## Directions
When you return the data, keep every line exactly as it is and leave out the pictures.

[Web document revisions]
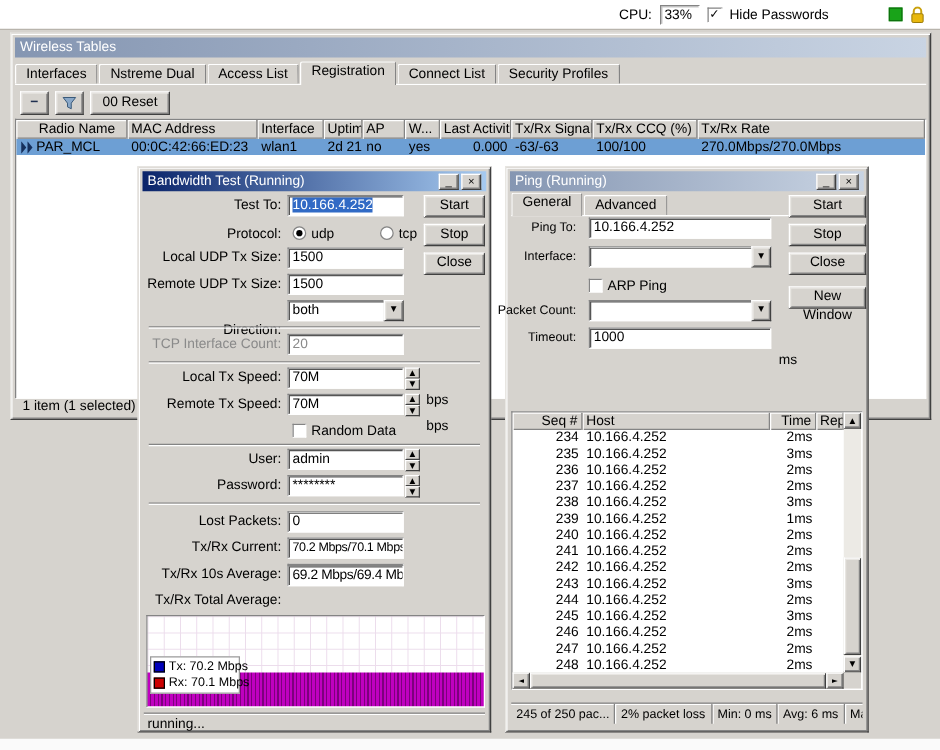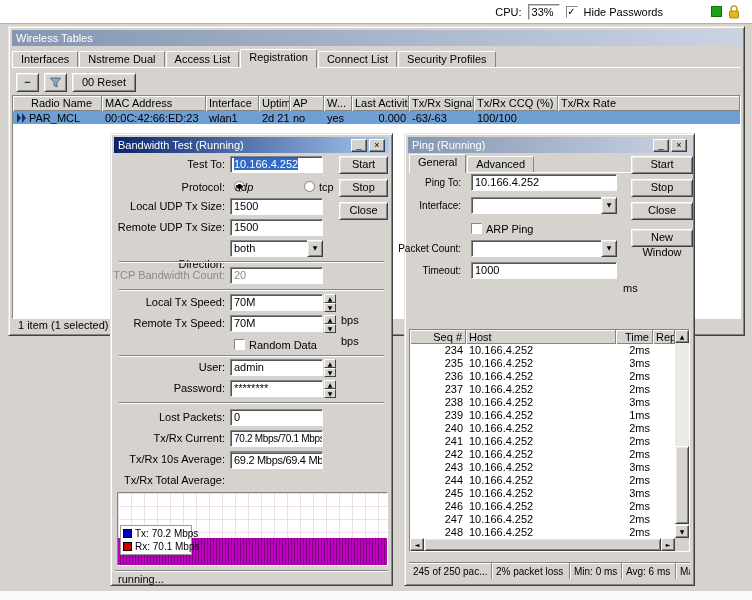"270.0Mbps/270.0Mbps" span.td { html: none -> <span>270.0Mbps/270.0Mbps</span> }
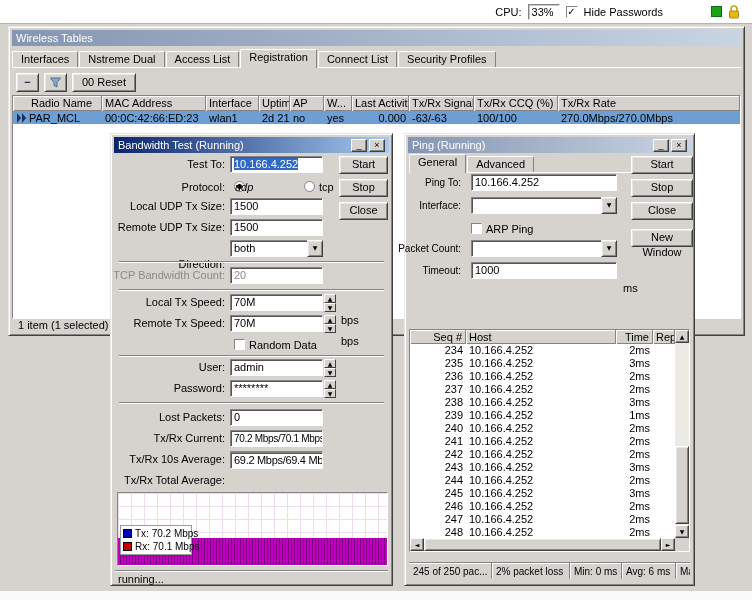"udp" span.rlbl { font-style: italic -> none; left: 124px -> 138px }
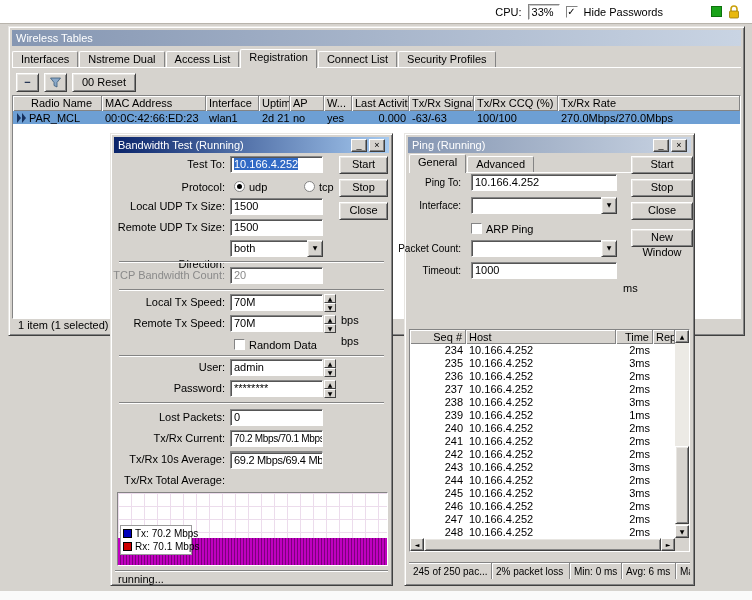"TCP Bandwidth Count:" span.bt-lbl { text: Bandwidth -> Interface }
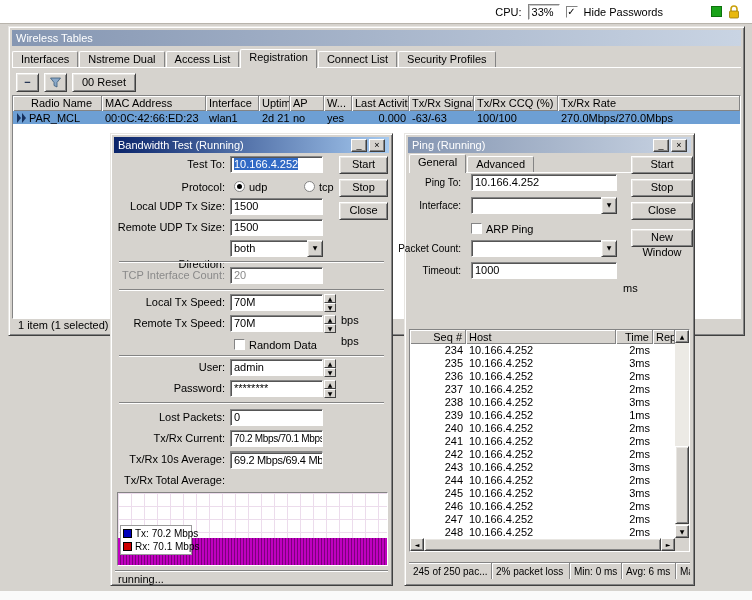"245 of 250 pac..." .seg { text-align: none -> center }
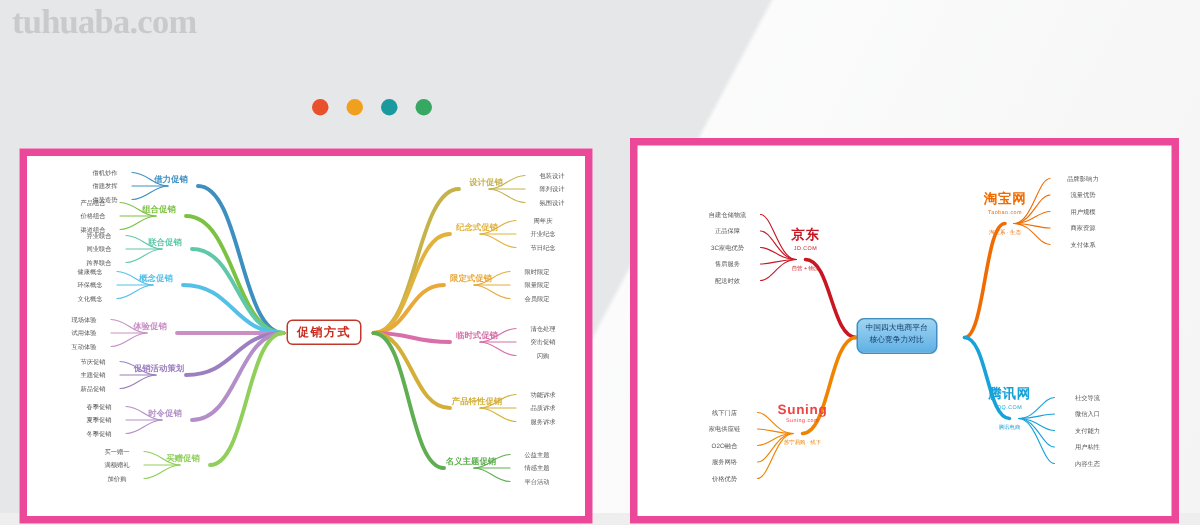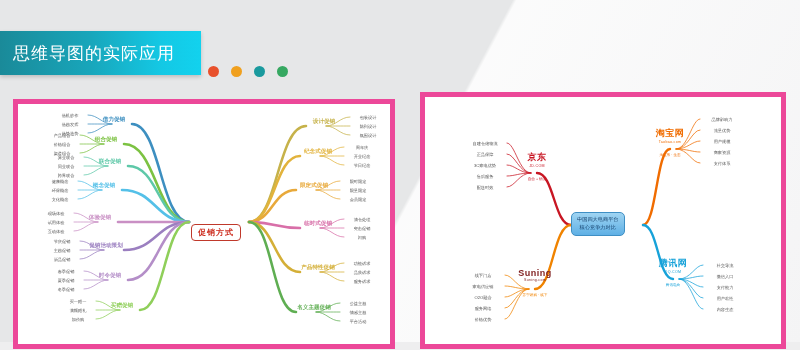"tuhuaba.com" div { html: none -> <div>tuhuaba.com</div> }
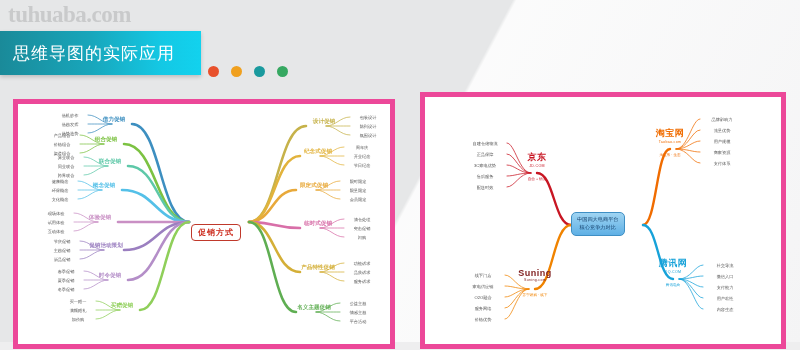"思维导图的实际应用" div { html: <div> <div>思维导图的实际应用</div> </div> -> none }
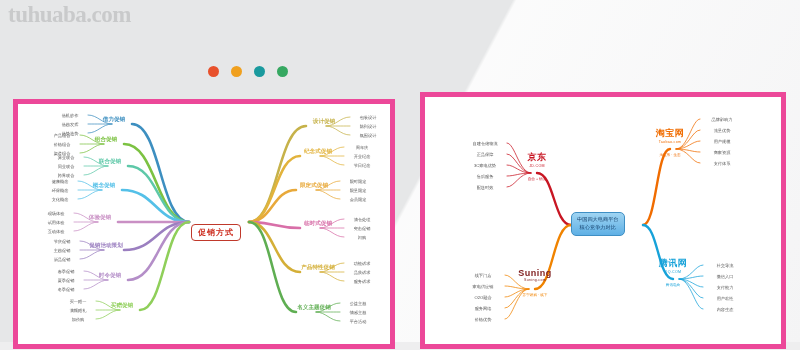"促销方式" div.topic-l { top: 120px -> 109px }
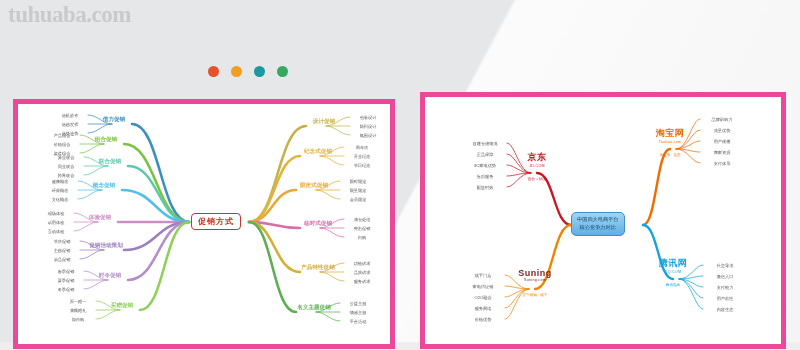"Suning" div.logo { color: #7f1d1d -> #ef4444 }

## Exercise result
"270.0Mbps/270.0Mbps" span.td { html: none -> <span>270.0Mbps/270.0Mbps</span> }
"udp" span.rlbl { font-style: italic -> none; left: 124px -> 138px }
"TCP Bandwidth Count:" span.bt-lbl { text: Bandwidth -> Interface }
"245 of 250 pac..." .seg { text-align: none -> center }
"tuhuaba.com" div { html: none -> <div>tuhuaba.com</div> }
"思维导图的实际应用" div { html: <div> <div>思维导图的实际应用</div> </div> -> none }
"促销方式" div.topic-l { top: 120px -> 109px }
"Suning" div.logo { color: #7f1d1d -> #ef4444 }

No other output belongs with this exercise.